No. 05 - The Least k Numbers

No. 05 - The Least k Numbers


Question: Please find out the least  k numbers out of  n numbers. For example, if given the 8 numbers 4, 5, 1, 6, 2, 7, 3 and 8, please return the least 4 numbers 1, 2, 3 and 4.

Analysis: The naïve solution is sort the  n input numbers increasingly, and the least  k numbers should be the first  k numbers. Since it needs to sort, its time complexity is  O(nlog n). Interviewers will ask us explore more efficient solutions.

Solution 1: O(nlogk) time efficiency, be suitable for data with huge size

A data container with capacity  k is firstly created to store the least  k numbers, and then a number is read out of the  n input numbers at each time.   If the container has less than  k numbers, the number read at current round (denoted as  num) is inserted into container directly. If it contains  knumbers already,  num cannot be inserted directly any more. However, it may replace an existing number in the container.  We get the maximum number of the  k numbers in the container, and compare it with  num. If  num is less than the maximum number, we replace the maximum number with  num. Otherwise we discard  num, since we already have  k numbers in the container which are all less than  num and it cannot be one of the least  k numbers.

Three steps may be required when a number is read and the container is full: The first step is to find the maximum number, secondly we may delete the maximum number, and at last we may insert a new number. The second and third steps are optional, which depend on whether the number read at current round is greater than the maximum number in container or not. If we implement the data container as a binary tree, it costs O(log k)  time for these three steps. Therefore, the overall time complexity is O( nlog k)  for n input numbers.

We have different choices for the data container. Since we need to get the maximum number out of k numbers, it intuitively might a maximum heap. In a maximum heap, its root is always greater than its children, so it costs O(1) time to get the maximum number. However, it takes O(log k)  time to insert and delete a number.

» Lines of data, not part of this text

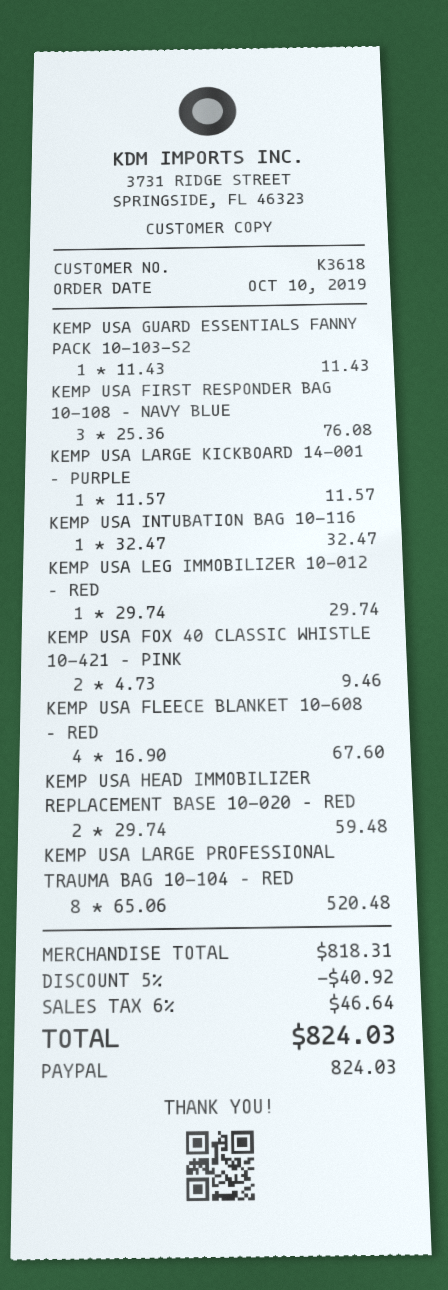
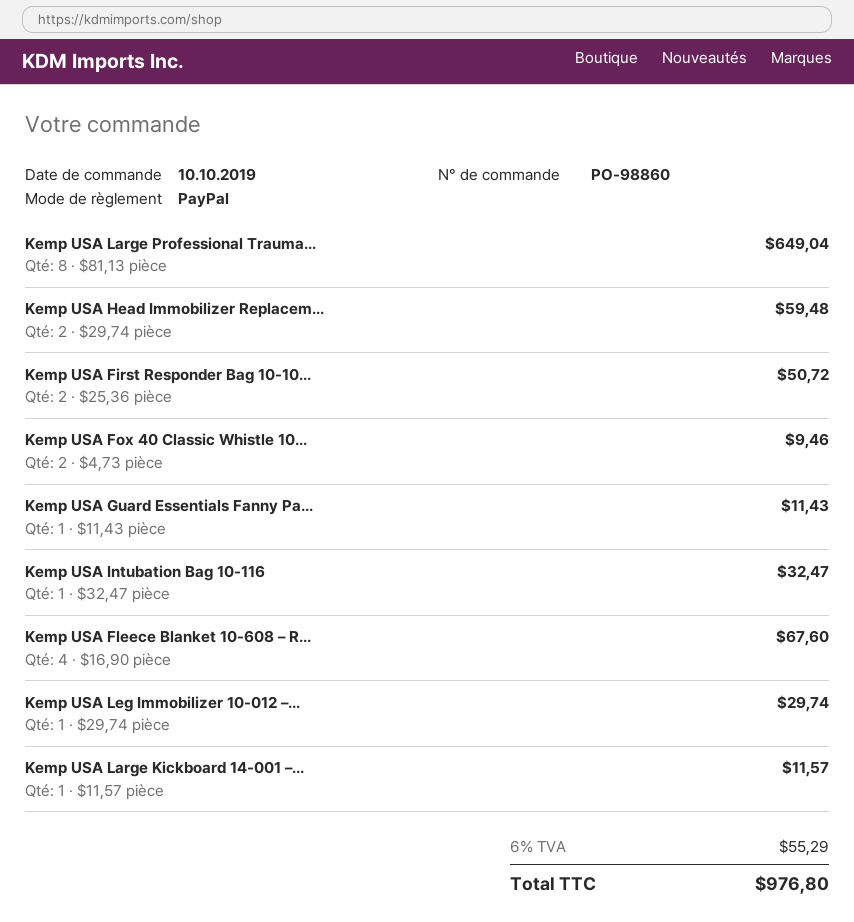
KEMP USA FIRST RESPONDER BAG 10-108 – NAVY BLUE: 3 x 25.36 = 76.08 -> 2 x 25.36 = 50.72
KEMP USA LARGE PROFESSIONAL TRAUMA BAG 10-104 – RED: 8 x 65.06 = 520.48 -> 8 x 81.13 = 649.04
discount: 5% = 40.92 -> none
tax: 6% = 46.64 -> 6% = 55.29
total: 824.03 -> 976.80

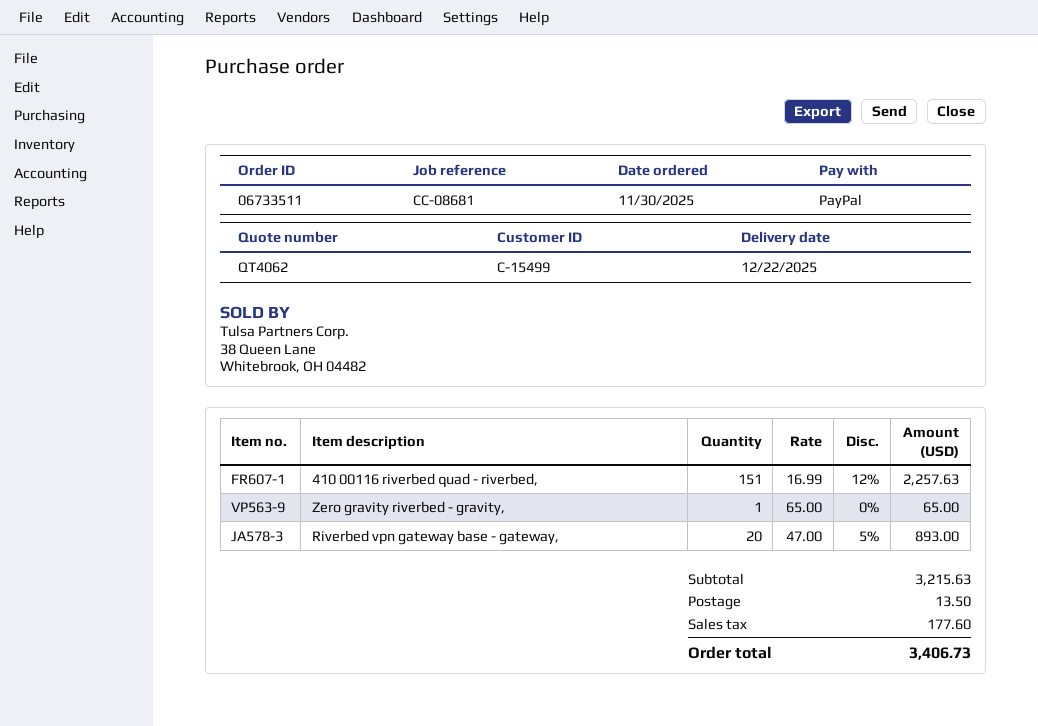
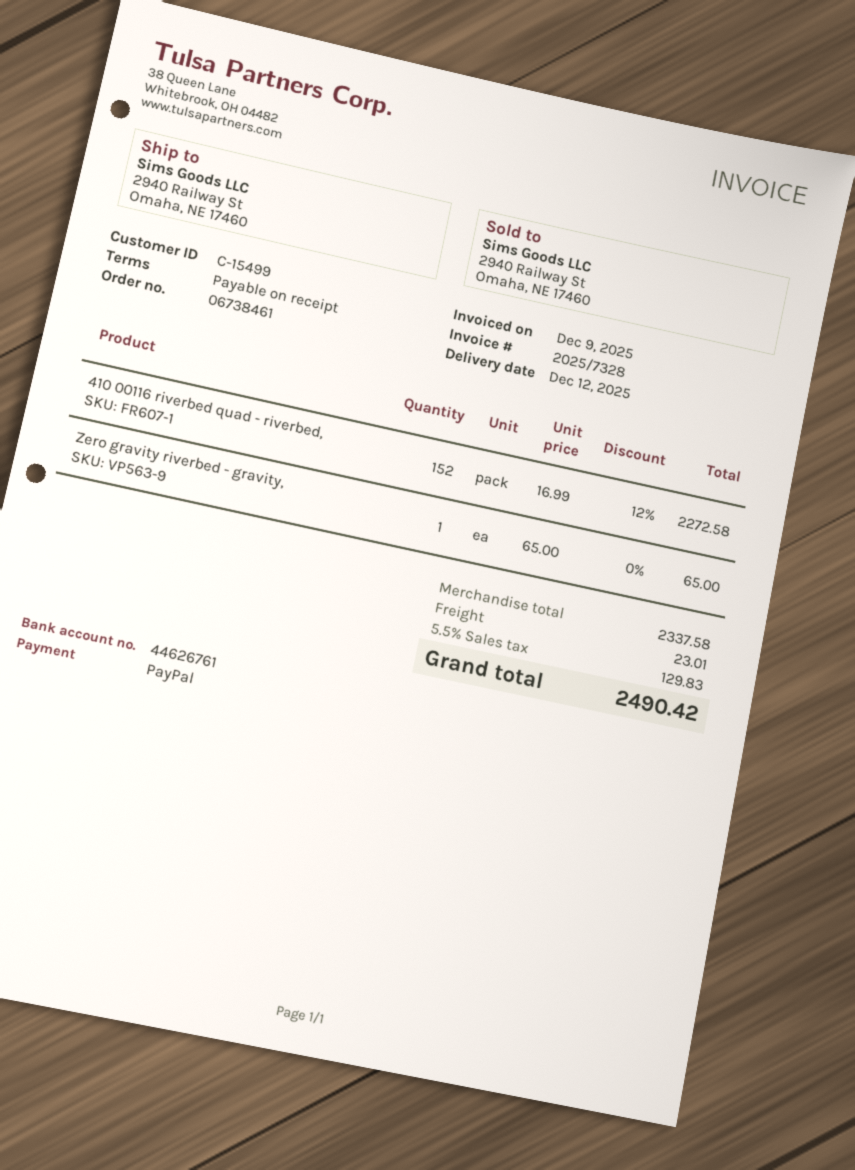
order number: 06733511 -> 06738461
delivery date: 2025-12-22 -> 2025-12-12
410 00116 riverbed quad - riverbed,: 151 x 16.99 - 12% = 2257.63 -> 152 x 16.99 - 12% = 2272.58
Riverbed vpn gateway base - gateway,: 20 x 47.00 - 5% = 893.00 -> none
subtotal: 3215.63 -> 2337.58
shipping: 13.50 -> 23.01
tax: 177.60 -> 129.83
total: 3406.73 -> 2490.42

We have to write a lot of code for a maximum heap, and it is too difficult in the dozens-of-minute interview. We can also implement it as a red-black tree. A red-black tree classifies its nodes into red and black categories, and assure that it is somewhat balanced based on a set of rules. Therefore, it costs O(log k) time to find, insert and delete a number. The classes set and multiset in STL are all based on red-black trees. We may use data containers in STL directly if our interviewers are not against it. The following sample code is based on the multiset in STL:

typedef multiset< int, greater< int> >            intSet;
typedef multiset< int, greater< int> >::iterator  setIterator;

void GetLeastNumbers( const vector< int>& data, intSet& leastNumbers,  int k)
{
    leastNumbers.clear();

     if(k < 1 || data.size() < k)
         return;

    vector< int>::const_iterator iter = data.begin();
     for(; iter != data.end(); ++ iter)
    {
         if((leastNumbers.size()) < k)
            leastNumbers.insert(*iter);

         else
        {
            setIterator iterGreatest = leastNumbers.begin();

             if(*iter < *(leastNumbers.begin()))
            {
                leastNumbers.erase(iterGreatest);
                leastNumbers.insert(*iter);
            }
        }
    }
}

Solution 2: O(n) time efficiency, be suitable only when we can reorder the input

We can also utilize the function Partition in quick sort to solve this problem with a hypothesis. It assumes that  n input numbers are contained in an array. If it takes the  k-th number as a pilot to partition the input array, all of numbers less than the  k-th number should be at the left side and other greater ones should be at the right side. The  k numbers at the left side are the least  knumbers after the partition. We can develop the following code according to this solution:

void GetLeastNumbers( int* input,  int n,  int* output,  int k)
{
     if(input == NULL || output == NULL || k > n || n <= 0 || k <= 0)
         return;

     int start = 0;
     int end = n - 1;
     int index = Partition(input, n, start, end);
     while(index != k - 1)
    {
         if(index > k - 1)
        {
            end = index - 1;
            index = Partition(input, n, start, end);
        }
         else
        {
            start = index + 1;
            index = Partition(input, n, start, end);
        }
    }

     for( int i = 0; i < k; ++i)
        output[i] = input[i];
}

Comparison between two solutions

The second solution based on the function Partition costs only O( n) time, so it is more efficient than the first one. However, it has two obvious limitations: One limitation is that it needs to load all input numbers into an array, and the other is that we have to reorder the input numbers.
Even though the first takes more time, the second solution does have the two limitations as the first one. It is not required to reorder the input numbers (data in the code above). We read a number from data at each round, and all write operations are taken in the containerleastNumbers. It does not require loading all input number into memory at one time, so it is suitable for huge-size data. Supposing our interview asks us get the least  k numbers from a huge-size input. Obviously we cannot load all data with huge size into limited memory at one time. We can read a number from auxiliary space (such as disk) at each round with the first solution, and determine whether we need to insert it into the container leastNumbers. It works once memory can accommodate leastNumbers, so it is especially works when  n is huge and  k is small.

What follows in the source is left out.